Swedish artist and musician (born 1978)

Dan Lissvik (born 1978) is a Swedish visual artist (MFA at Valand Academy School of Fine Arts), musician and producer known for founding the Balearic music project Studio as well as co-founding the Gothenburg-based Service record label.

== Music ==
In 1998, Dan Lissvik and Kristofer Ström (of Ljudbilden och Piloten) founded Alé, an instrumental band based in Malmö, Sweden. Joined by Magnus Granbom on bass and Jesper Nordblad on guitar, they recorded an untitled, full-length live album on cassette in 1999. After a series of live performances throughout the spring and summer of 1999, Alé disbanded when Lissvik moved to Gothenburg to pursue an MFA at the Valand Academy. Ström and Nordblad later formed Lemko Hall and commemorated the brief yet memorable summer of Alé’s music with a song called "Ode to Alé."

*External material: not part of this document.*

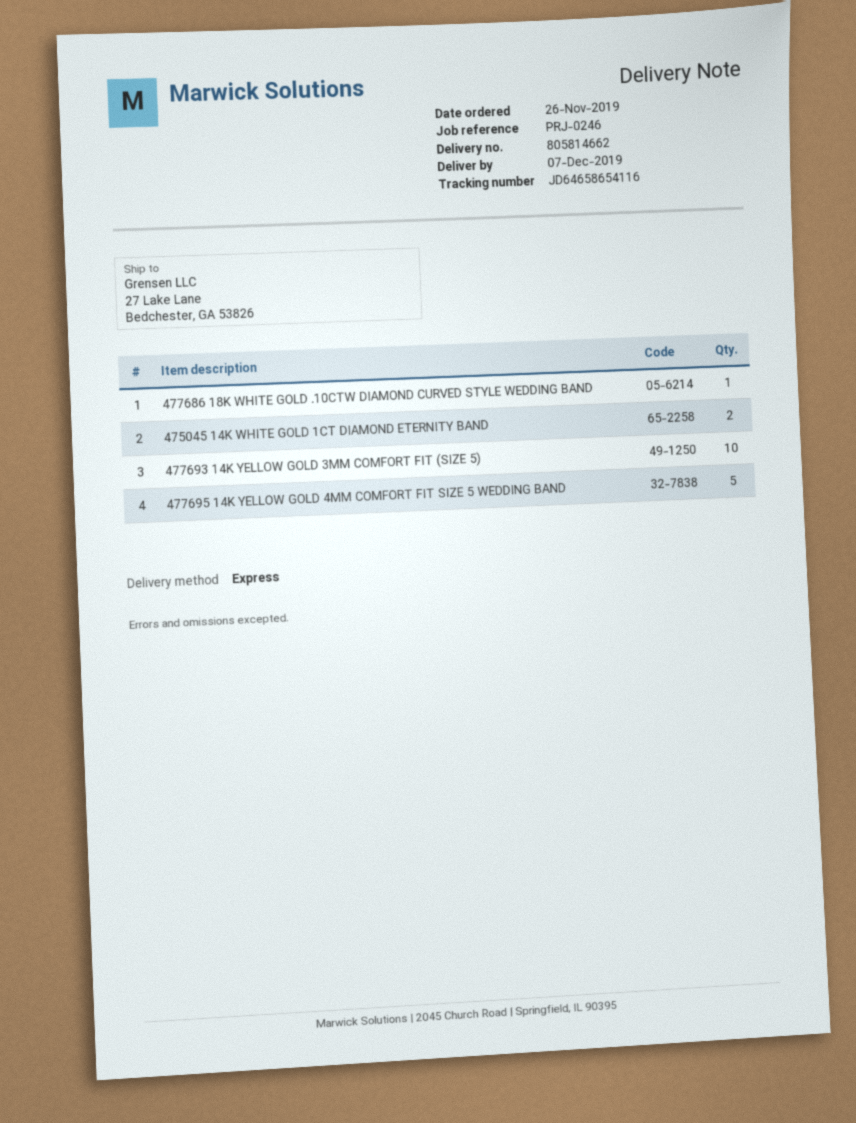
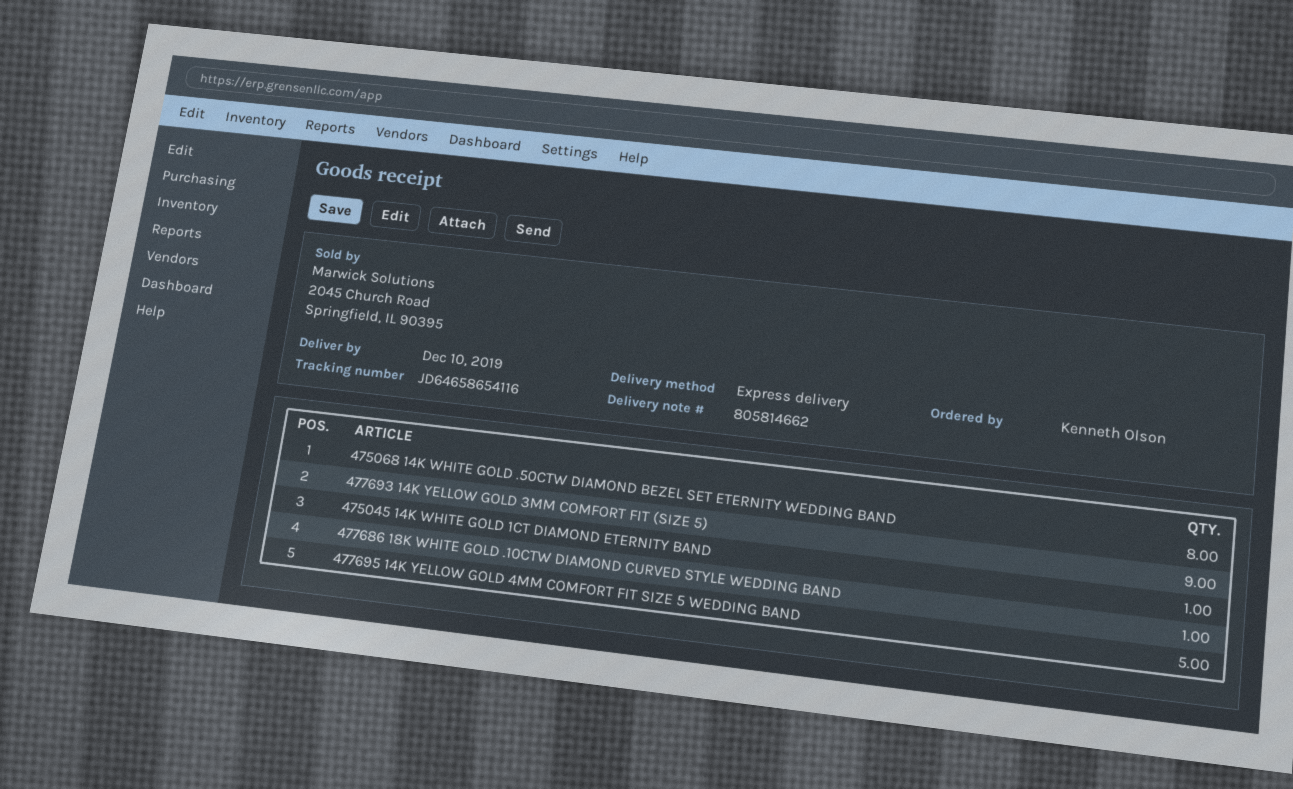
delivery date: 2019-12-07 -> 2019-12-10
475045 14K WHITE GOLD 1CT DIAMOND ETERNITY BAND: 2 -> 1
477693 14K YELLOW GOLD 3MM COMFORT FIT (SIZE 5): 10 -> 9
475068 14K WHITE GOLD .50CTW DIAMOND BEZEL SET ETERNITY WEDDING BAND: none -> 8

"In 1999–2000, Dan Lissvik continued recording music at the Valand School of Fine Arts and launched a new project called Studio. Shortly after, he met Ola Borgström, and together, they decided to start a DIY label, Service, to release his music, produce T-shirts, and organize events.

Later that year, Lissvik returned to Malmö to write and record The End of Fame with his former bandmates Nordblad (piano) and Ström. In 2001, this recording, featuring an added guitar solo by newly added member Rasmus Hägg, became the first 7" release by Studio on Service Records in 2001.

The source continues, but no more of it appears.